Lokman ismi Kur’ân-ı kerîmde geçmekte olup, bir sûreye (31. sûre) "Lokman" ismi verilmiştir. Bu sûrenin on ikinci âyetinde meâlen; “Biz Lokman’a hikmet verdik” buyurulmaktadır. Buradaki "hikmet" tâbirinin; akıl, anlayış, ilim, ilimle amel etmek ve doğru karar vermek demek olduğu tefsîr kitaplarında yazılıdır...
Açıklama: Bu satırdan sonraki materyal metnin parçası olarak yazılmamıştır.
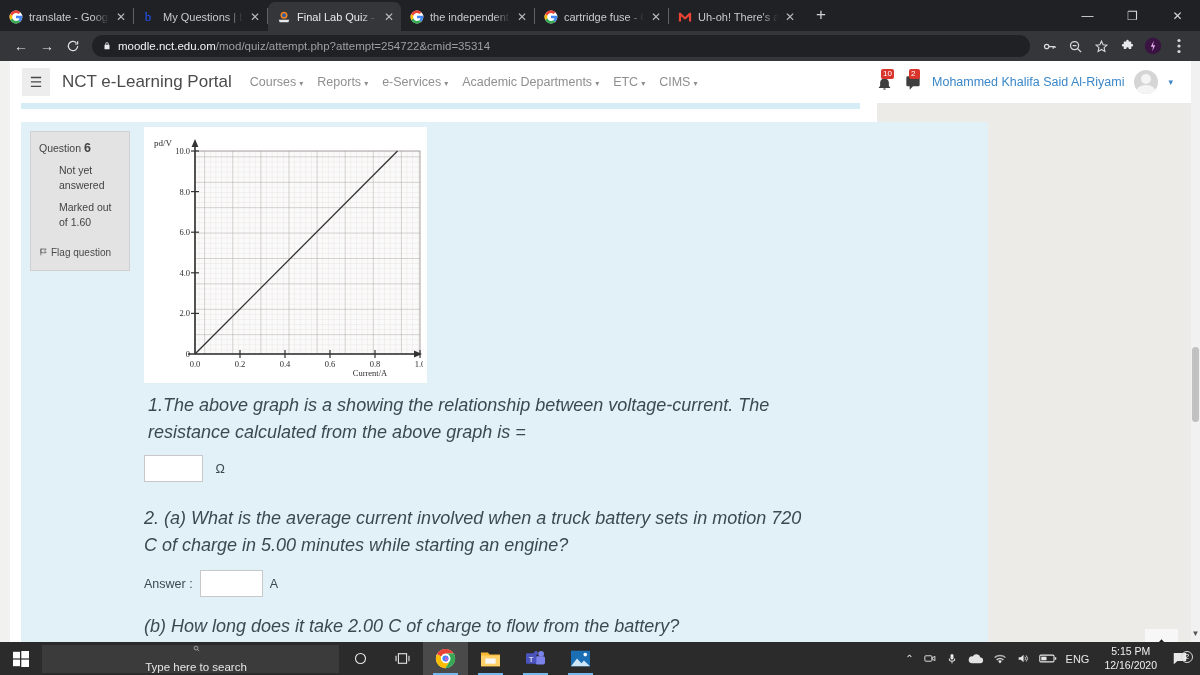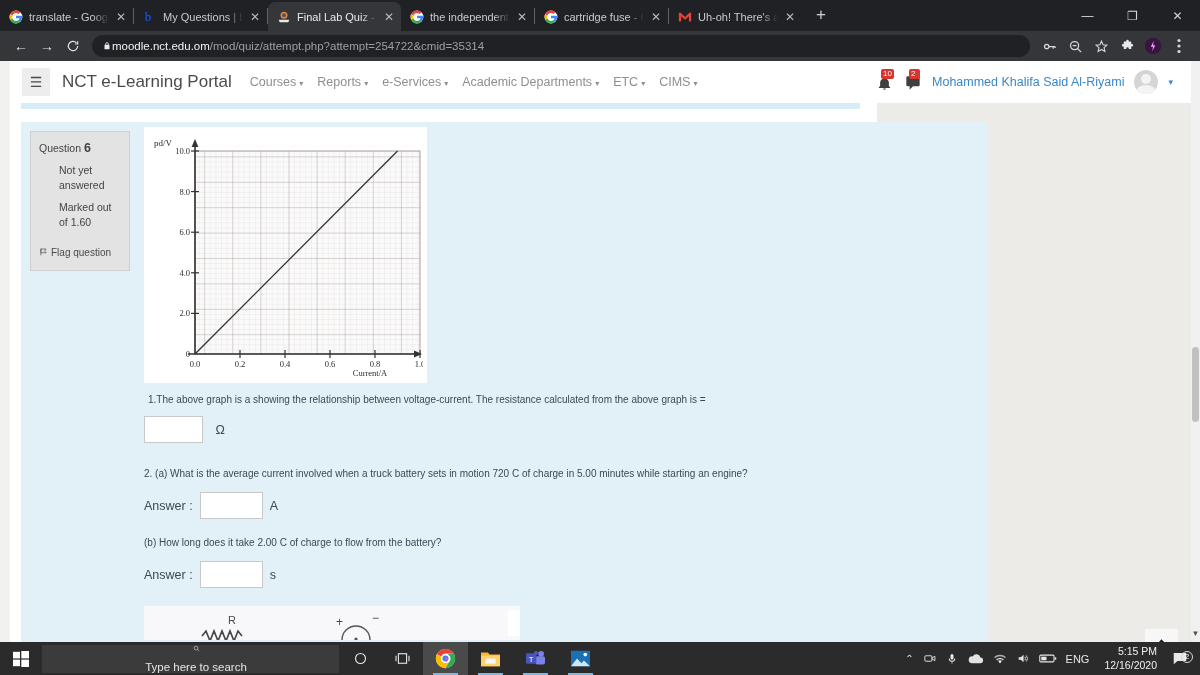--- a/index.html
+++ b/index.html
@@ -36,21 +36,21 @@
   .wincontrols div { width: 45px; text-align: center; color: #d6d8da; font-size: 12px; }
 
   .chrome-toolbar {
     position: absolute; left: 0; top: 31px; width: 1200px; height: 30px;
     background: #35363a; display: flex; align-items: center; padding: 0 8px;
   }
   .navbtn { width: 26px; height: 24px; display:flex; align-items:center; justify-content:center; color:#e0e2e4; font-size: 14px; }
   .omnibox {
     flex: 1; height: 22px; background: #202124; border-radius: 11px;
     display: flex; align-items: center; padding: 0 10px; margin: 0 6px 0 6px;
-    color: #e8eaed; font-size: 11.5px; 
+    color: #e8eaed; font-size: 11.5px; gap: 6px;
   }
   .omnibox .urlhost { color: #f1f3f4; }
   .omnibox .urlrest { color: #9aa0a6; }
   .tbicon { width: 26px; height: 24px; display:flex; align-items:center; justify-content:center; color:#d6d8da; font-size: 13px; }
 
   
   .page { position: absolute; left: 0; top: 61px; width: 1200px; height: 581px; background: #ffffff; overflow: hidden; }
   .leftstrip { position:absolute; left:0; top:0; width:10px; height:581px; background:#f1f1ef; }
   .rightpane { position:absolute; left:877px; top:0; width:314px; height:581px; background:#ecebe8; }
   .whitegap { position:absolute; left:860px; top:0; width:17px; height:581px; background:#ffffff; }
@@ -88,21 +88,21 @@
     background: #e3e3e3; border: 1px solid #d0d0d0; padding: 7px 8px 9px 8px;
     color: #444; font-size: 10.5px; line-height: 1.45;
   }
   .qinfo .qnum { font-size: 10.5px; }
   .qinfo .qnum b { font-size: 12.5px; }
   .qinfo .blk { margin-top: 6px; padding-left: 20px; }
   .qinfo .flag { margin-top: 16px; font-size: 10px; color:#4a4a4a; }
 
   .qbody { position: absolute; left: 123px; top: 5px; width: 710px; }
   .graphbox { width: 283px; background:#ffffff; padding: 4px 4px 2px 4px; }
-  .qtext { font-size: 10px; color: #3b4a52; line-height: 1.5; margin-top: 9px; }
+  .qtext { font-size: 18px; color: #3b4a52; line-height: 1.5; margin-top: 9px; font-style: italic; }
   .qtext.small-indent { padding-left: 4px; }
   .ansinput {
     width: 59px; height: 27px; background: #fff; border: 1px solid #c8c8c8;
     display: inline-block; vertical-align: middle;
   }
   .ansinput.wide { width: 63px; }
   .unit { font-size: 12.5px; color: #3b4a52; margin-left: 8px; vertical-align: middle; }
   .ansrow { display: flex; align-items: center; gap: 7px; margin-top: 11px; }
   .anslabel { font-size: 12.5px; color: #3b4a52; }
   .circuitbox { margin-top: 18px; width: 376px; height: 34px; background: #f7f6f8; overflow: hidden; position: relative; }
@@ -120,21 +120,21 @@
 
   
   .taskbar { position: absolute; left: 0; top: 642px; width: 1200px; height: 33px; background: #2b2b2b; display: flex; align-items: center; }
   .startbtn { width: 42px; height: 33px; display:flex; align-items:center; justify-content:center; }
   .searchbox { width: 297px; height: 28px; background: #3b3b3b; display: flex; align-items: center; gap: 9px; padding-left: 11px; color: #e6e6e6; font-size: 11.5px; flex-direction: column; }
   .tbtask { width: 42px; height: 33px; display:flex; align-items:center; justify-content:center; color:#e8e8e8; }
   .apptile { width: 45px; height: 33px; display:flex; align-items:center; justify-content:center; position: relative; }
   .apptile.active { background: #4a4a4a; }
   .apptile.open::after { content:""; position:absolute; bottom:0; left:10px; width:25px; height:2px; background:#76b9ed; }
   .tray { margin-left: auto; display: flex; align-items: center; gap: 9px; padding-right: 6px; color: #e8e8e8; font-size: 11px; }
-  .clock { text-align: right; font-size: 10.5px; line-height: 1.32; color: #f0f0f0; padding-left:6px; }
+  .clock { text-align: center; font-size: 10.5px; line-height: 1.32; color: #f0f0f0; padding-left:6px; }
   .actioncenter { width: 28px; display:flex; align-items:center; justify-content:center; position:relative; }
   .ac-badge { position:absolute; right:1px; bottom:3px; width:12px; height:12px; border-radius:50%; border:1px solid #d8d8d8; color:#fff; font-size:8px; line-height:10px; text-align:center; }
   .mono-sm { font-size: 10px; }
 </style>
 </head>
 <body>
 
 <div id="screen">
 
   <div class="chrome-tabstrip">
Lokman Hakîm, tabiplerin pîridir. Hikmetli sözleri ve oğluna verdiği nasîhatler meşhurdur... Buyurdu ki:
“Ey oğlum! Dünyâ derin deniz gibidir. Çok insanlar onda boğulmuştur. Gemin takvâ, yükün îmân, hâlin tevekkül olsun, umulur ki kurtulursun.”
“Ey oğlum! Amel ancak yakîn (Allahü teâlâya olan ilim ve mârifet) ile yapılır. Herkes yakîni nisbetinde amel eder. Amel noksanlığı, yakîn noksanlığından gelir.”
“Ey oğlum! Âlimlere karşı öğünmek, akılsızlarla inatlaşmak ve meclislerde, toplantılarda gösteriş yapmak için ilim öğrenme! İhtiyâcım yok diyerek de ilmi terk etme.”
“Ey oğlum! Seçilmiş kullara teslim ol, kötülerle dost olma.”
“Ey oğlum! Kötü huydan, gönül dağınıklığından sakın. Sabırsız olma, yoksa arkadaş bulamazsın. İşini severek yap, sıkıntılara katlan. Bütün insanlara karşı iyi huylu ol.”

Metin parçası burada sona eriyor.